The Monument to Marco Minghetti is a memorial statue dedicated to the statesman Marco Minghetti (1818-1886); it is located along the Corso Vittorio Emanuele, at Piazza San Pantaleo (Piazza di Palazzo Braschi), in Rome, Italy.

Minghetti had served the Kingdom of Italy, at least twice as prime minister, and many years in congress, mainly allied with more conservative factions. His early deliberations had mainly focused on the consolidation of the Italian peninsula into a nation, including the Papal States and Venice. He had begun his career under Count Cavour. After his death, Parliament approved and funded a monument. A commission led by the Marquis Antonio Starrabba of Rudinì, and including the sculptors Emilio Gallori and Ercole Rosa, and the architects Basile and Manfredi, sponsored a competition for the memorial. The initial designs considered by the commission, by Ettore Ximenes and Adolfo Laurenti, were ultimately turned down. A subsequent model was approved in 1888; this one was a design by the sculptor Lio Gangheri and the architect Giacomo Misuraca. At the time, the Palazzo Braschi was home to the Ministry of the Interior and the prime minister's office.
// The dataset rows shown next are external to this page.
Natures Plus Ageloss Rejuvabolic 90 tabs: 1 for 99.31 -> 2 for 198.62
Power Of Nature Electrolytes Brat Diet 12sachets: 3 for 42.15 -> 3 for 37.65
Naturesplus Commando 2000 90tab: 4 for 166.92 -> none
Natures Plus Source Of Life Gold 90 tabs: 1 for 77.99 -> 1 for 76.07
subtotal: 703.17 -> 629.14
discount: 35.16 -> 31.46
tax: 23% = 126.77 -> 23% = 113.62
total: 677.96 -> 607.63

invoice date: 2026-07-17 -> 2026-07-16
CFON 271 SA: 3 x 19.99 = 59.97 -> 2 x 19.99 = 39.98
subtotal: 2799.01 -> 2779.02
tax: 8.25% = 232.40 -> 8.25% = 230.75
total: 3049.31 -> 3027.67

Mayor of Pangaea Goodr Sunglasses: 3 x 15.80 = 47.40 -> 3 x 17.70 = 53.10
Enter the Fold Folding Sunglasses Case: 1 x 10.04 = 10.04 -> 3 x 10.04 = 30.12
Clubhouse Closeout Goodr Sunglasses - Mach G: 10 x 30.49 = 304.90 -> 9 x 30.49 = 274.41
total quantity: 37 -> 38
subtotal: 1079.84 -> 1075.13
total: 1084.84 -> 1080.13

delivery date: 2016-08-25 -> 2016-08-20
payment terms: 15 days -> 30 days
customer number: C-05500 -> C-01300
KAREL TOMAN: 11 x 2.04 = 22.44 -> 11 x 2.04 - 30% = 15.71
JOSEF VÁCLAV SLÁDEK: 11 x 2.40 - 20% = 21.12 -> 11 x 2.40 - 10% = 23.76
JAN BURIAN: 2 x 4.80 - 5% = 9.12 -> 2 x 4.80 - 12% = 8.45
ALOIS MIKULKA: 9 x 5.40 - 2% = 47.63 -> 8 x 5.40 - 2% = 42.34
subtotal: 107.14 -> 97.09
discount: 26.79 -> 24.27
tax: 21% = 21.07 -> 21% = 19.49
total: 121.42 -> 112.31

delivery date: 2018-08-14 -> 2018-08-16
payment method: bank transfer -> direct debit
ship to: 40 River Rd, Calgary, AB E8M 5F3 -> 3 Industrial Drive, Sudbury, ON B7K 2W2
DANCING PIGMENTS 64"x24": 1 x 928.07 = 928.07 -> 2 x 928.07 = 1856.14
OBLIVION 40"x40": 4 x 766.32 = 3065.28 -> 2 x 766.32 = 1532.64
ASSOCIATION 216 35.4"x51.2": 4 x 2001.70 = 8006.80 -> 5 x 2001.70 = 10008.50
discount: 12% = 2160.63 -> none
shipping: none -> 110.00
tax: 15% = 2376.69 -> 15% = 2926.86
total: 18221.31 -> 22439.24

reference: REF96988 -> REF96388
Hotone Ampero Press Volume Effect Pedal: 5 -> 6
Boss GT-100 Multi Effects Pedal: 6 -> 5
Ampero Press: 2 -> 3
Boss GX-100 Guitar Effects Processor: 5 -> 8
The monument was inaugurated in September 1895. The bronze statue of the standing Minghetti, with a book in hand, rises atop a high plinth. His left hand appears to be making a point. At the base is an allegorical statue putatively representing Politics with a laurel crown and reading books. Beside her is putatively a child, representing the nation, with a flag. On the rear of the monument, an inscription states the monument was decreed by Parliament on the 19 June 1887.